If a line in the entries below holds the string "weight", copy it.
*** Information supplied Section Begins ***
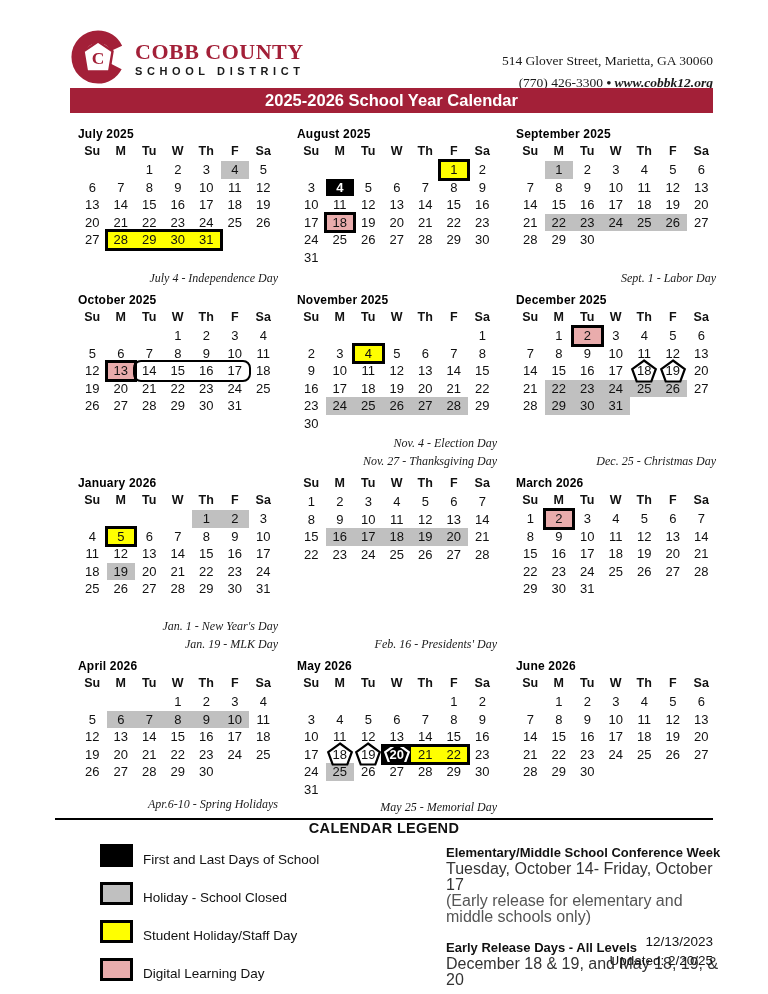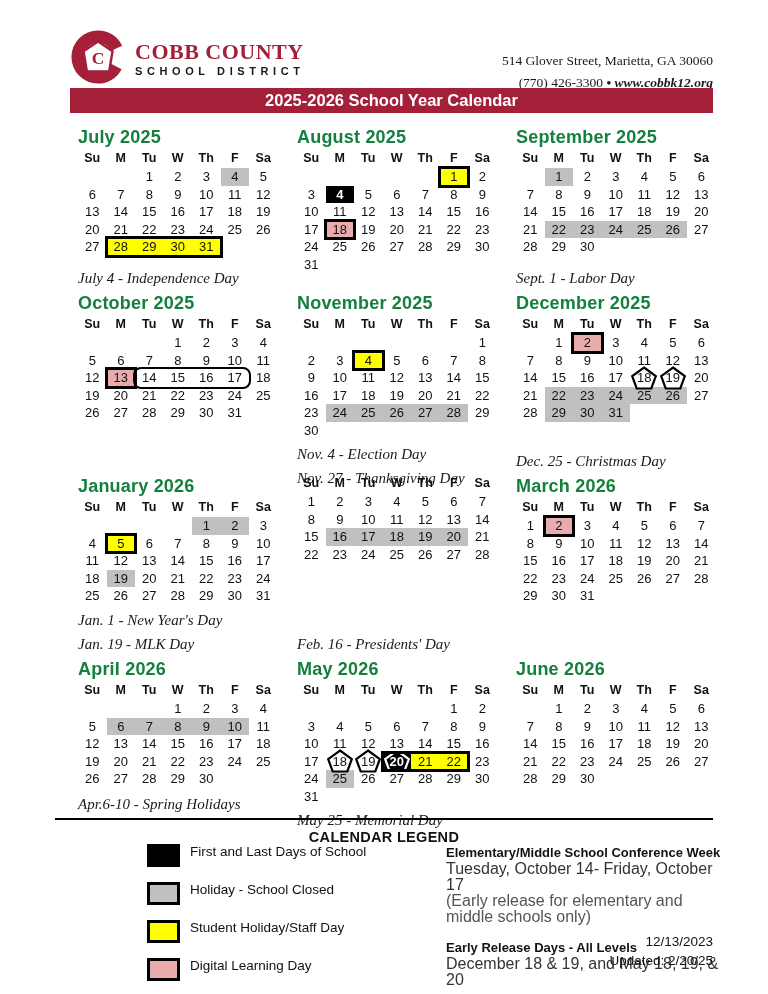--- a/index.html
+++ b/index.html
@@ -18,41 +18,41 @@
   .address { position:absolute; right:0; top:22px; text-align:right; font-family:"Liberation Serif", serif; font-size:13.5px; color:#1a1a1a; line-height:22px; }
   .website { font-weight:bold; font-style:italic; }
   
   .title-bar { position:absolute; top:88px; left:70px; width:643px; height:25px; background:#A32038;
     display:flex; align-items:center; justify-content:center; }
   .title-bar span { color:#fff; font-weight:bold; font-size:16.5px;text-align:right; }
   
   .months-grid { position:absolute; top:127px; left:78px; display:grid;
     grid-template-columns:repeat(3,200px); grid-template-rows:166px 183px 183px 160px; column-gap:19px; }
   .month-block { display:flex; flex-direction:column; }
-  .month-title { font-size:18px; font-weight:bold; color:#15803d; margin-bottom:3px; letter-spacing:0.2px; }
+  .month-title { font-size:12px; font-weight:bold; color:#000000; margin-bottom:3px; letter-spacing:0.2px; }
   .weekday-row { display:grid; grid-template-columns:repeat(7,28.5px); }
   .weekday-row span { font-size:12.5px; font-weight:bold; text-align:center; height:17px; }
   .day-grid { position:relative; display:grid; grid-template-columns:repeat(7,28.5px); grid-auto-rows:17.5px; }
   .day-cell { position:relative; display:flex; align-items:center; justify-content:center; font-size:13px; }
   .day-cell .num { position:relative; z-index:2; }
   .day-cell.holiday { background:#C0C0C0; }
   .day-cell.student { background:#FFFF00; }
   .day-cell.digital { background:#E9ACAC; }
   .day-cell.firstlast { background:#000; color:#fff; font-weight:bold; }
   .hl-box { position:absolute; border:3px solid #000; pointer-events:none; z-index:4; }
   .hl-box.rounded { border-width:2px; border-radius:8px; }
   .pent { position:absolute; z-index:1; overflow:visible; }
   .month-notes { margin-top:auto; padding-bottom:6px; }
-  .note { font-family:"Liberation Serif", serif; font-style:italic; font-size:15px; line-height:18px; color:#1a1a1a; margin-top:6px; }
+  .note { font-family:"Liberation Serif", serif; font-style:italic; font-size:12px; line-height:18px; color:#1a1a1a; margin-top:0;text-align:right; }
   
   .legend { position:absolute; top:818px; left:55px; width:658px; height:176px; }
   .legend-rule { border-top:2px solid #000; }
-  .legend-title { text-align:center; font-weight:bold; font-size:14.5px; letter-spacing:0.3px; margin-top:9px; }
+  .legend-title { text-align:center; font-weight:bold; font-size:14.5px; letter-spacing:0.3px; margin-top:0; }
   .legend-left { position:absolute; left:45px; top:26px; }
-  .legend-item { display:flex; align-items:flex-start; height:23px; margin-bottom:15px;margin-left:47px; }
+  .legend-item { display:flex; align-items:flex-end; height:23px; margin-bottom:15px; }
   .swatch { width:33px; height:23px; border:3px solid #000; margin-right:10px; flex:none; }
   .swatch-black { background:#000; }
   .swatch-gray { background:#C0C0C0; }
   .swatch-yellow { background:#FFFF00; }
   .swatch-pink { background:#E9ACAC; }
   .legend-label { font-size:13.5px; color:#111; }
   .legend-right { position:absolute; left:391px; top:26px; width:275px; }
   .lr-heading { font-weight:bold; font-size:13px; color:#111; line-height:17px; }
   .lr-line { font-size:16px; color:#333; line-height:16px; }
   .lr-line.muted { color:#555; }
*** Information supplied Section Ends ***
**Exercise output:**
   .website { font-weight:bold; font-style:italic; }
   .title-bar span { color:#fff; font-weight:bold; font-size:16.5px;text-align:right; }
-  .month-title { font-size:18px; font-weight:bold; color:#15803d; margin-bottom:3px; letter-spacing:0.2px; }
+  .month-title { font-size:12px; font-weight:bold; color:#000000; margin-bottom:3px; letter-spacing:0.2px; }
   .weekday-row span { font-size:12.5px; font-weight:bold; text-align:center; height:17px; }
   .day-cell.firstlast { background:#000; color:#fff; font-weight:bold; }
-  .legend-title { text-align:center; font-weight:bold; font-size:14.5px; letter-spacing:0.3px; margin-top:9px; }
+  .legend-title { text-align:center; font-weight:bold; font-size:14.5px; letter-spacing:0.3px; margin-top:0; }
   .lr-heading { font-weight:bold; font-size:13px; color:#111; line-height:17px; }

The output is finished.